(Records excerpted from a collection)
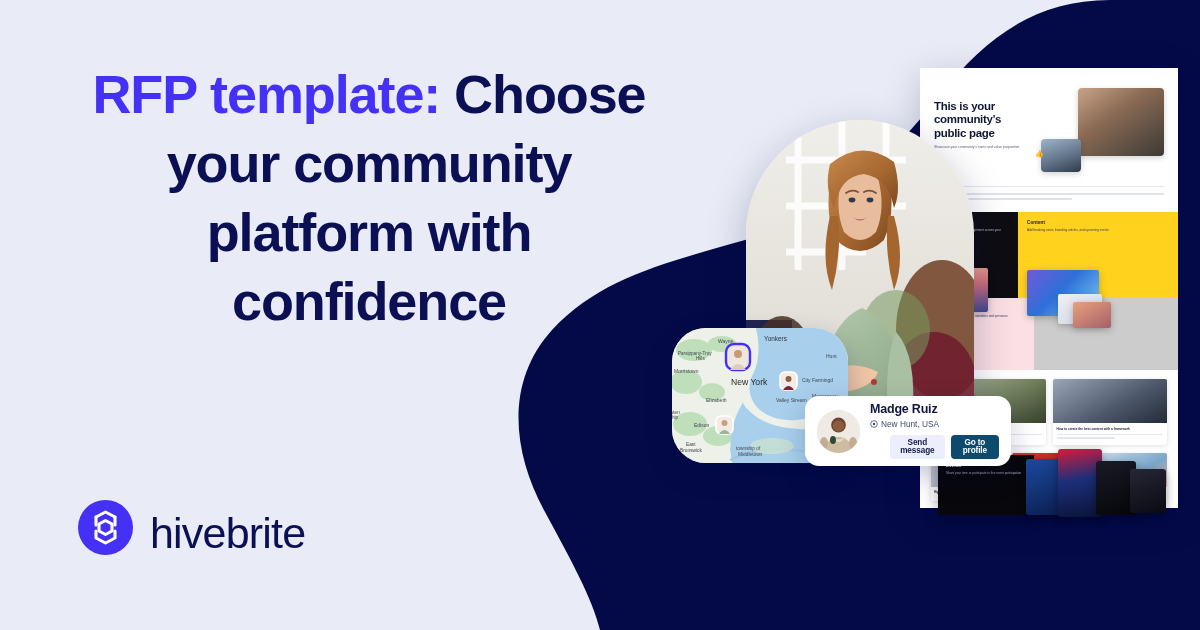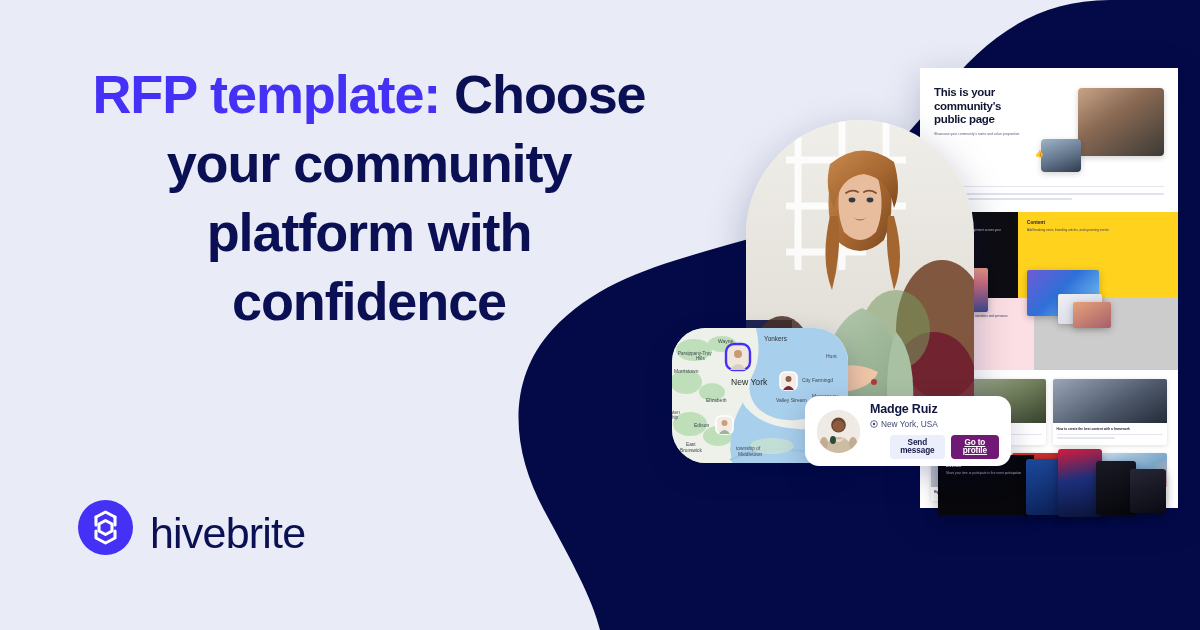--- a/index.html
+++ b/index.html
@@ -42,7 +42,7 @@
     box-shadow:0 10px 34px rgba(3,10,71,.22);
     overflow:hidden;
   }
-  .mk-hero { display:flex; gap:7px; padding:18px 14px 6px 14px; }
+  .mk-hero { display:flex; gap:7px; padding:18px 14px 6px 14px;align-items:center; }
   .mk-hero-text { width:100px; }
   .mk-h1 {
     font-size:11.5px; font-weight:800; color:#111634;

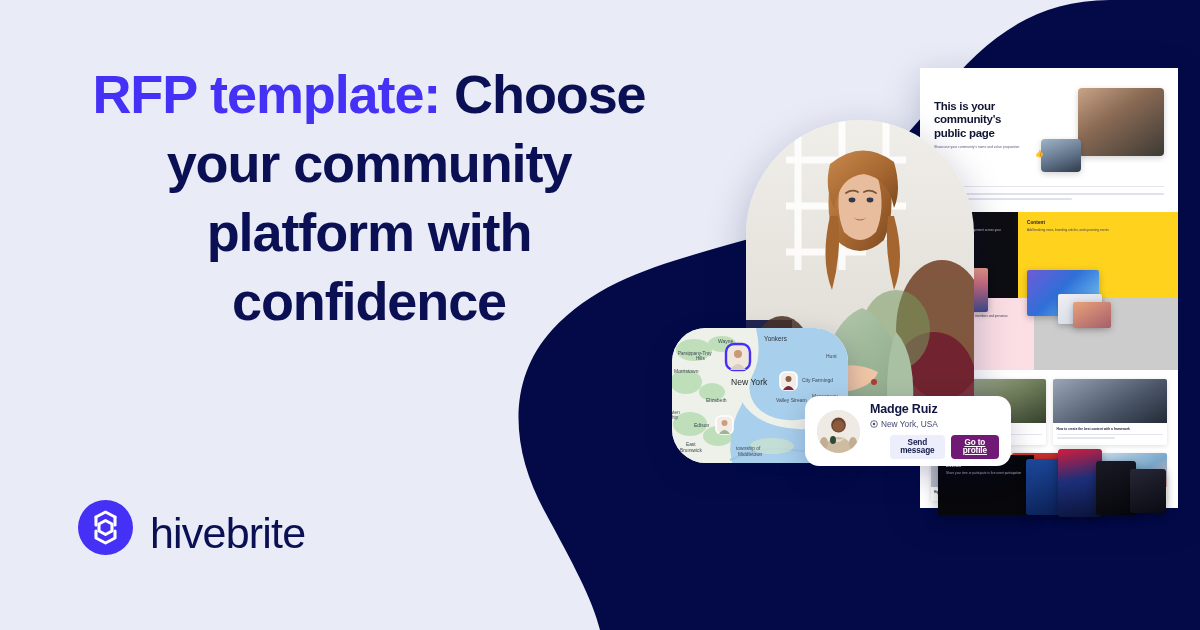--- a/index.html
+++ b/index.html
@@ -423,7 +423,7 @@
           <circle cx="6" cy="6" r="5" fill="none" stroke="#434a70" stroke-width="1.2"></circle>
           <circle cx="6" cy="6" r="1.8" fill="#434a70"></circle>
         </svg>
-        <span>New York, USA</span>
+        <span>New Hunt, USA</span>
       </div>
       <div class="pc-btns">
         <button class="pc-btn secondary">Send message</button>

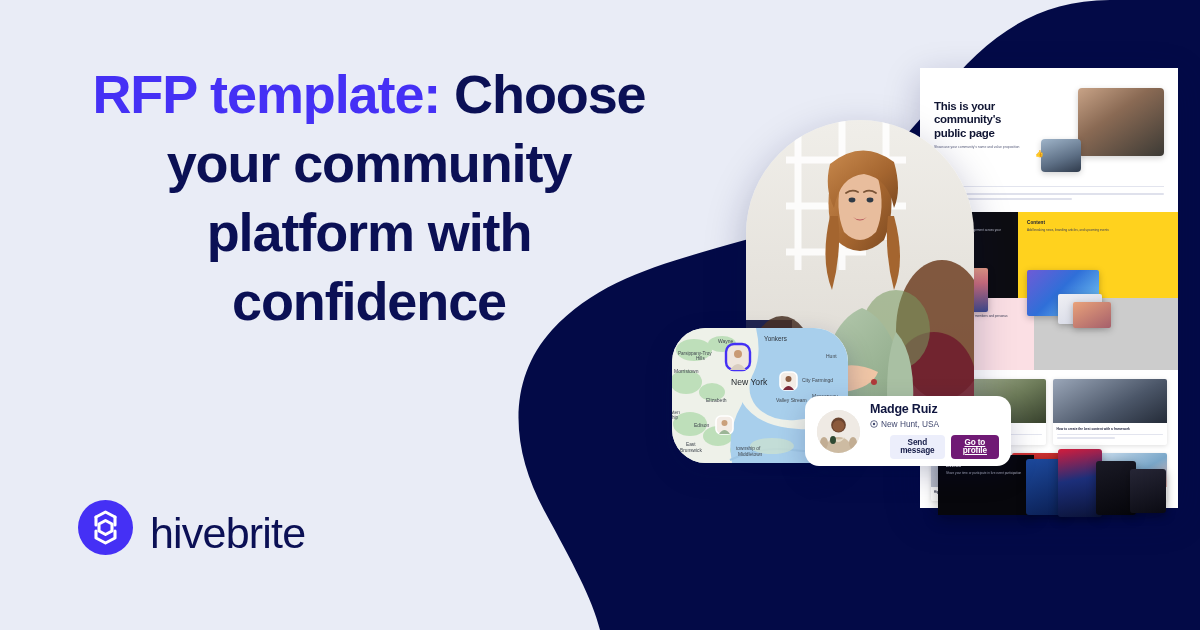--- a/index.html
+++ b/index.html
@@ -178,7 +178,7 @@
     font-family:"Liberation Sans", sans-serif;
   }
   .pc-btn.secondary { background:#eceefb; color:#141a46; }
-  .pc-btn.primary { background:#701a75; color:#ffffff;text-decoration:underline; }
+  .pc-btn.primary { background:#0c4a6e; color:#ffffff; }
 </style>
 </head>
 <body>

▸ **Task item**
Search term "secondary": return each line of the data that contains it.

▸ **Task output**
         <button class="pc-btn secondary">Send message</button>
   .pc-btn.secondary { background:#eceefb; color:#141a46; }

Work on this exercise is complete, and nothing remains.